__INFORMATION__:
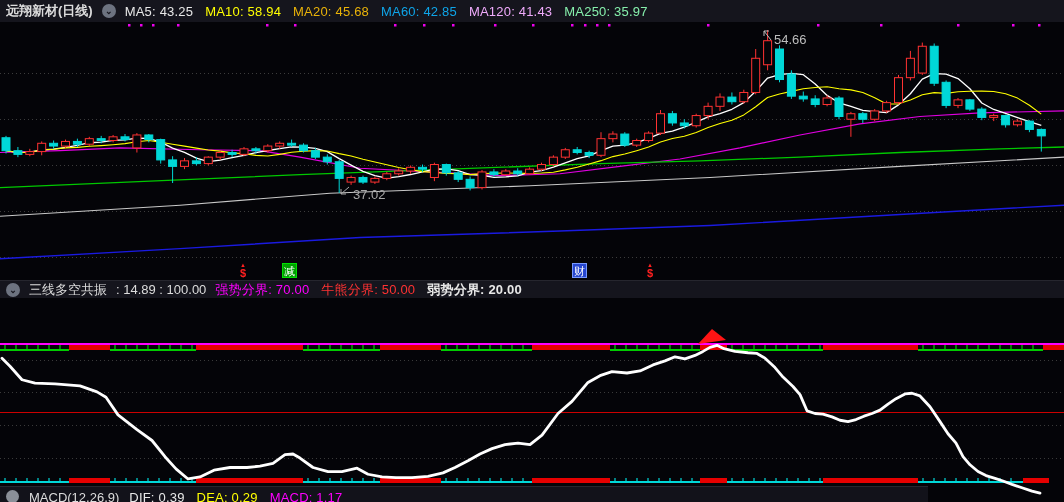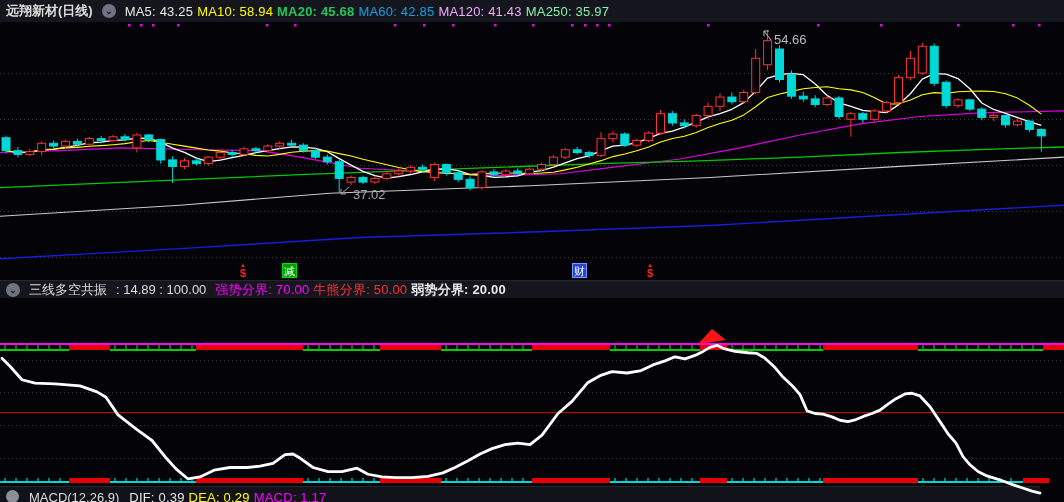"MA5: 43.25" .lblgrp { gap: 4px -> 12px }
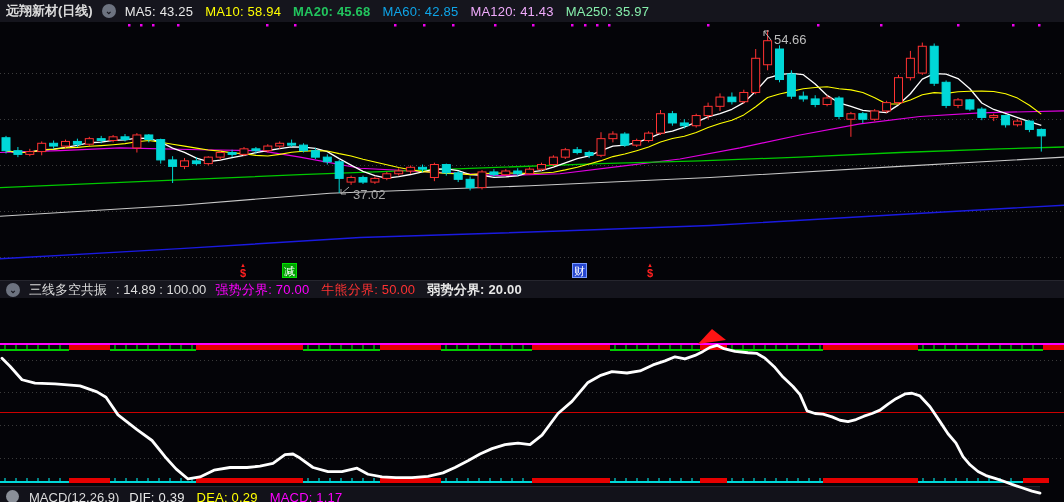"MA20: 45.68" span { color: #22c55e -> #eab308; font-weight: bold -> none }
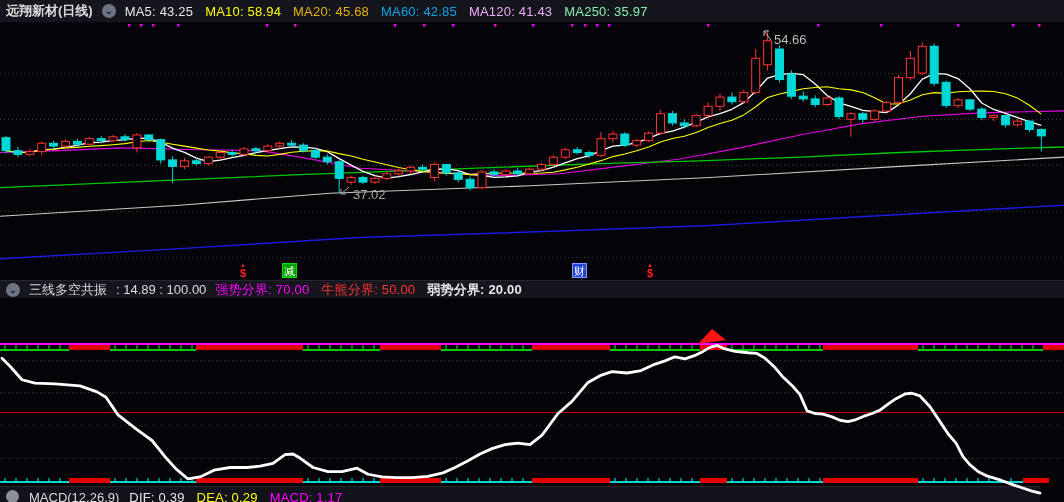"MACD(12,26,9)" .macd-bar { width: 1040px -> 928px }
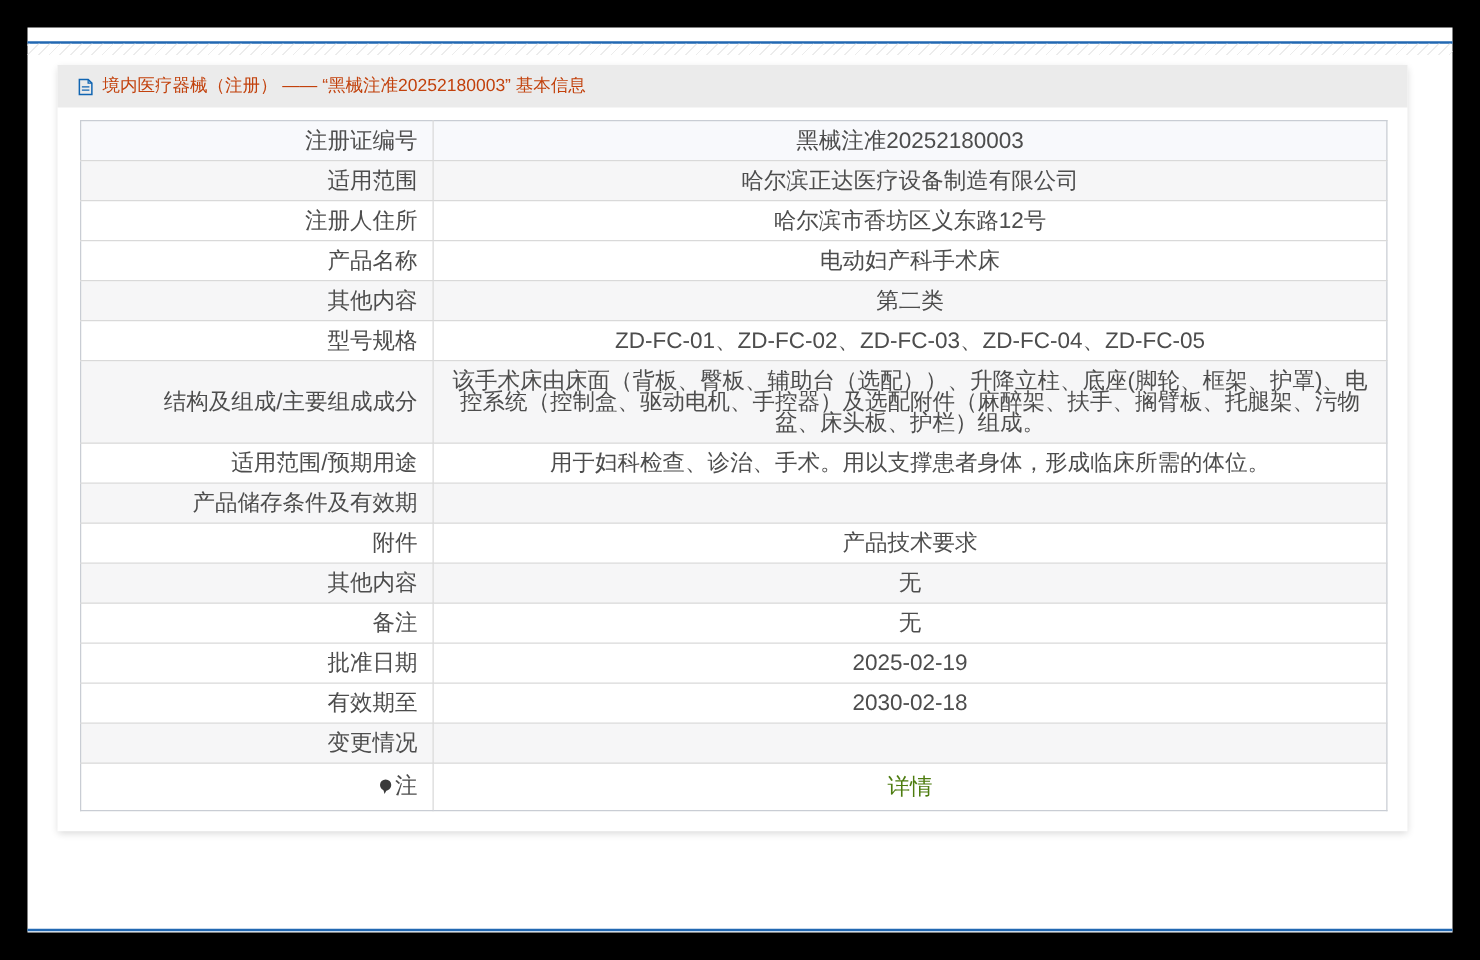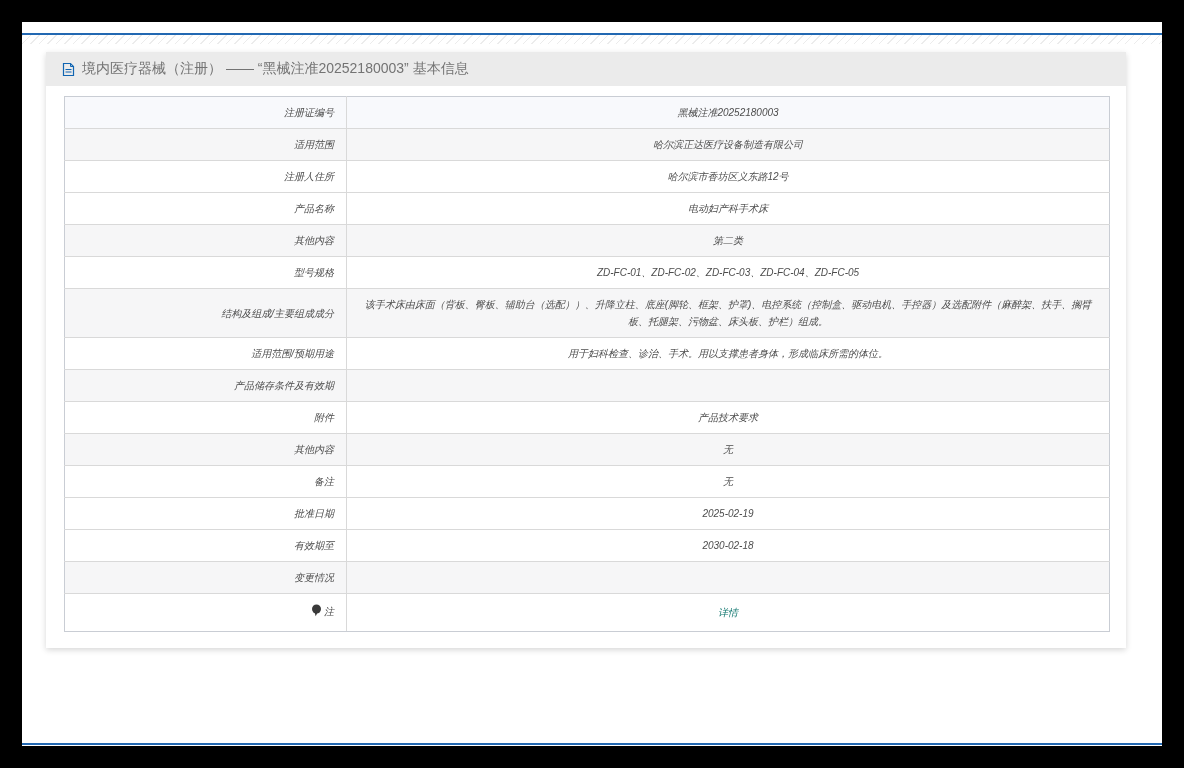"境内医疗器械（注册） —— “黑械注准20252180003” 基本信息" .card-title { color: #737373 -> #c2410c }
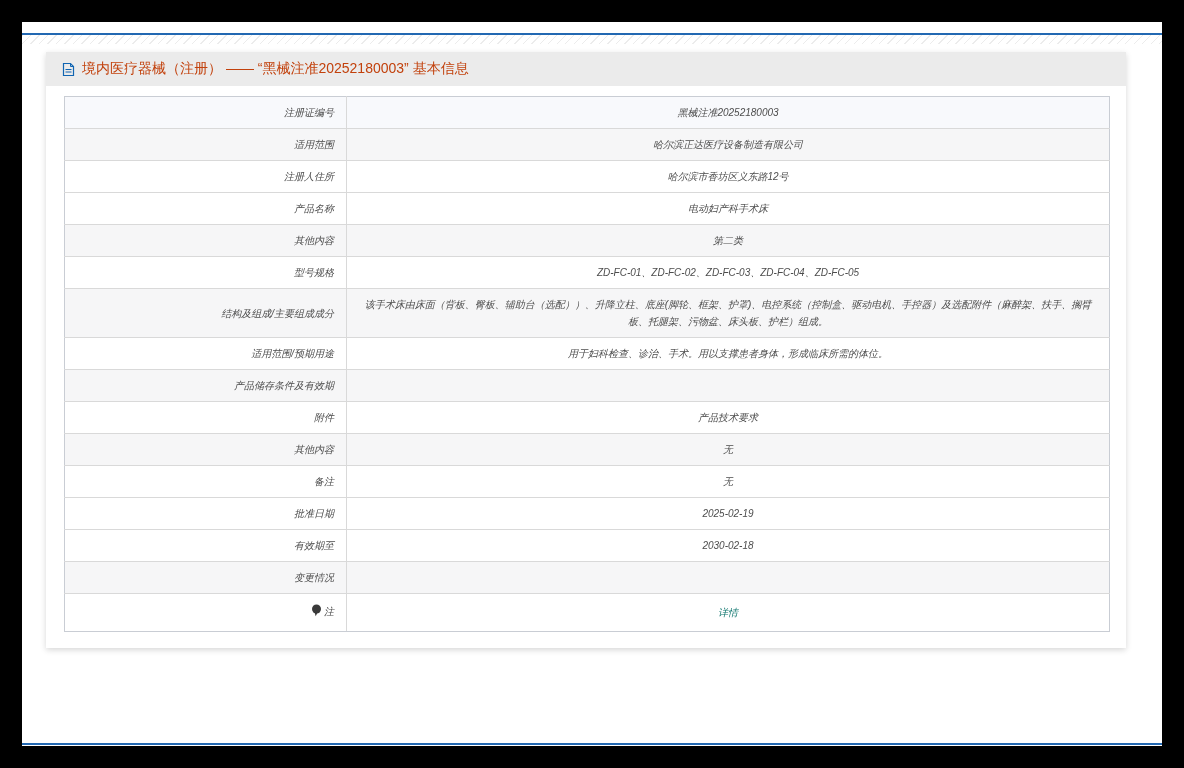"注册证编号" .info-table { font-size: 10px -> 18px; font-style: italic -> none }
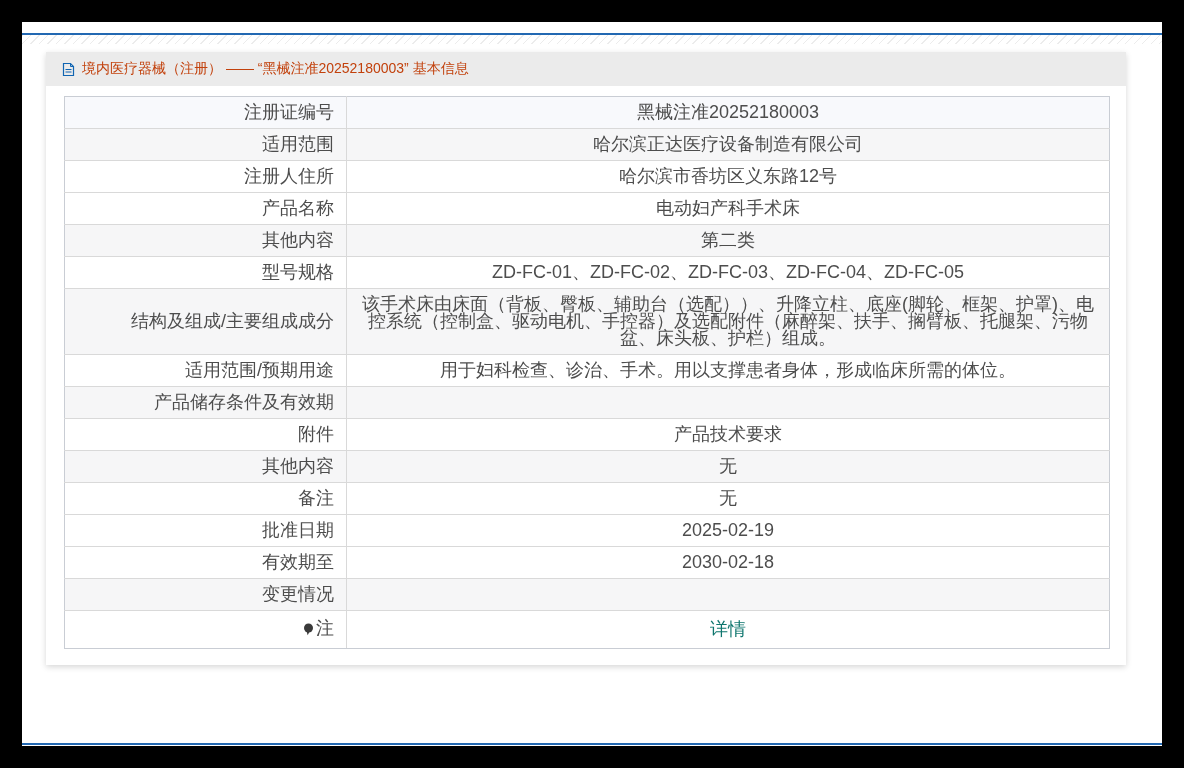"详情" .detail-link { color: #0f766e -> #4d7c0f }
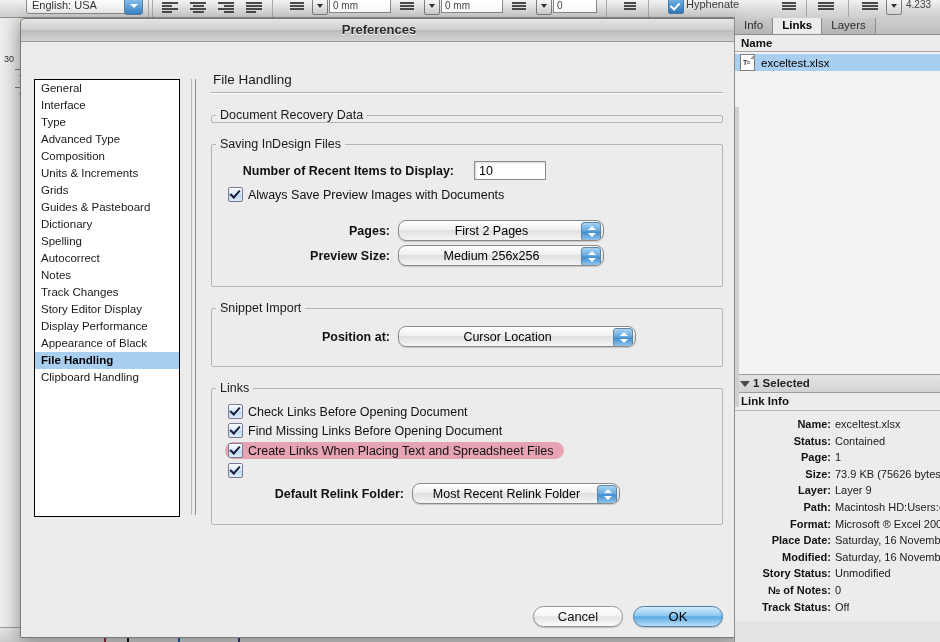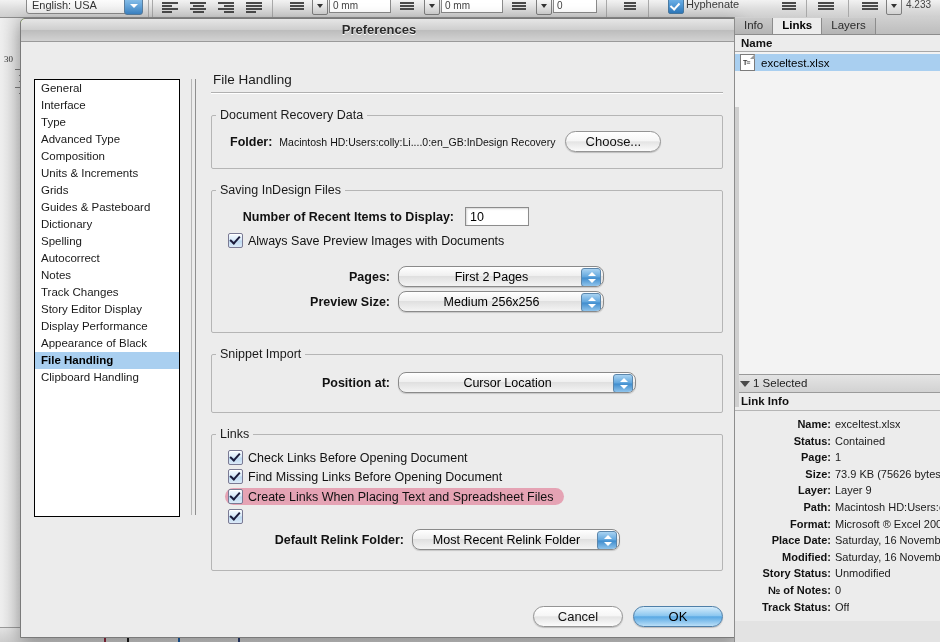"30" .ruler-num { font-family: Liberation Serif, serif -> Liberation Sans, sans-serif }
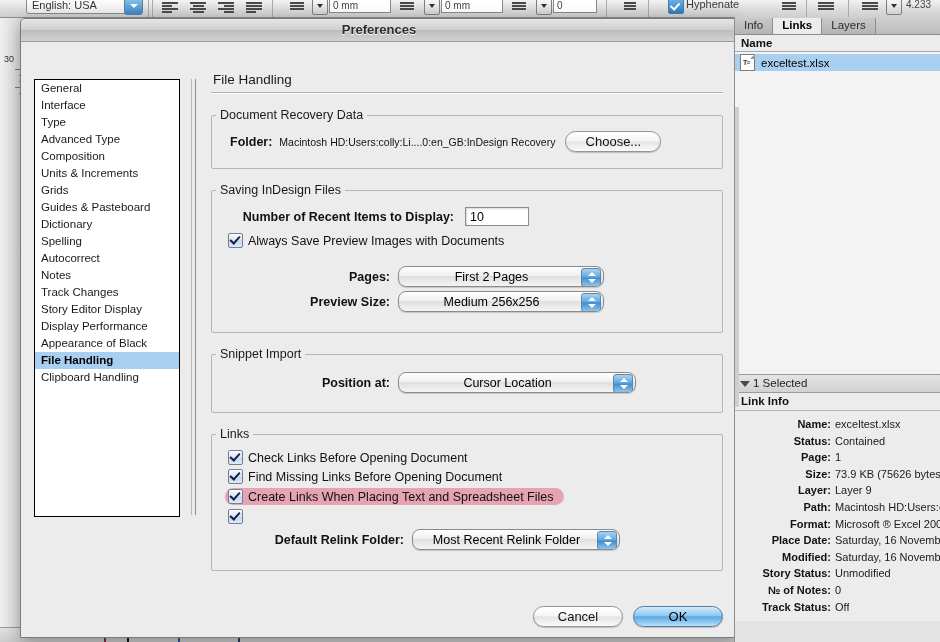"Folder:" div.grp-inner { html: <div> <div> <span>Folder:</span> <span>Macintosh HD:Users:colly:Li....0:en_GB:InDesign Recovery</span> <span>Choose...</span> </div> </div> -> none }
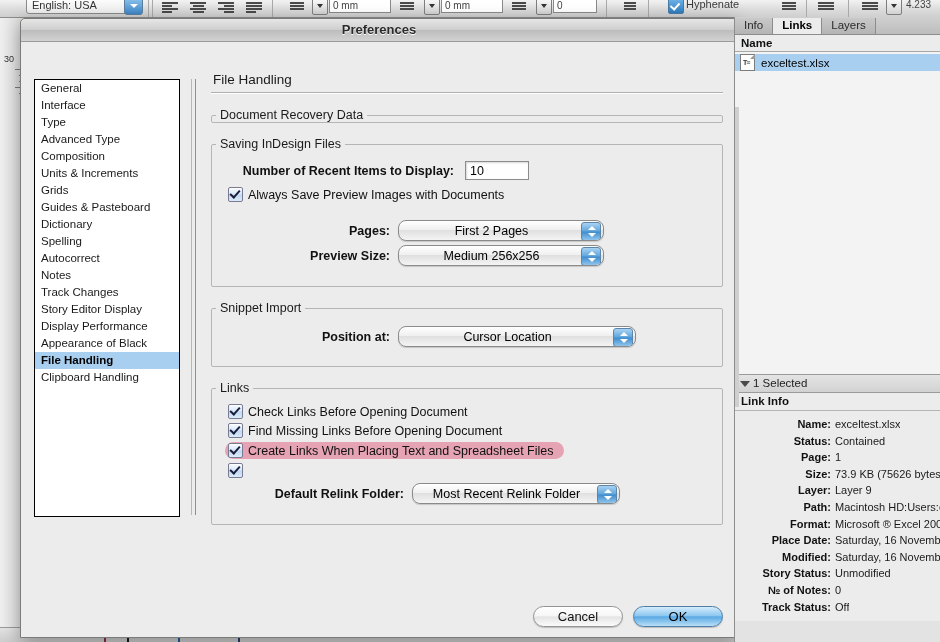"10" span.tf { margin-left: 11px -> 20px; width: 64px -> 72px }
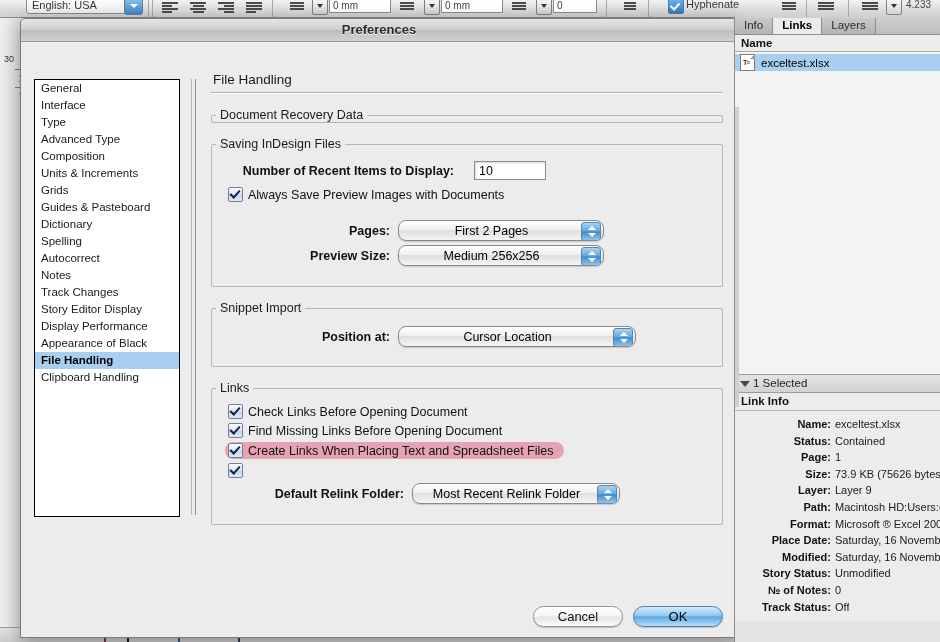"1 Selected" #sel-bar { font-weight: normal -> bold }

__EXERCISE DESCRIPTION__: Please give again only those lines that run from the one containing "html: <div> <div>" through the final line of the listing, both included, exactly as written and without pictures.

__RESULT__:
"Folder:" div.grp-inner { html: <div> <div> <span>Folder:</span> <span>Macintosh HD:Users:colly:Li....0:en_GB:InDesign Recovery</span> <span>Choose...</span> </div> </div> -> none }
"10" span.tf { margin-left: 11px -> 20px; width: 64px -> 72px }
"1 Selected" #sel-bar { font-weight: normal -> bold }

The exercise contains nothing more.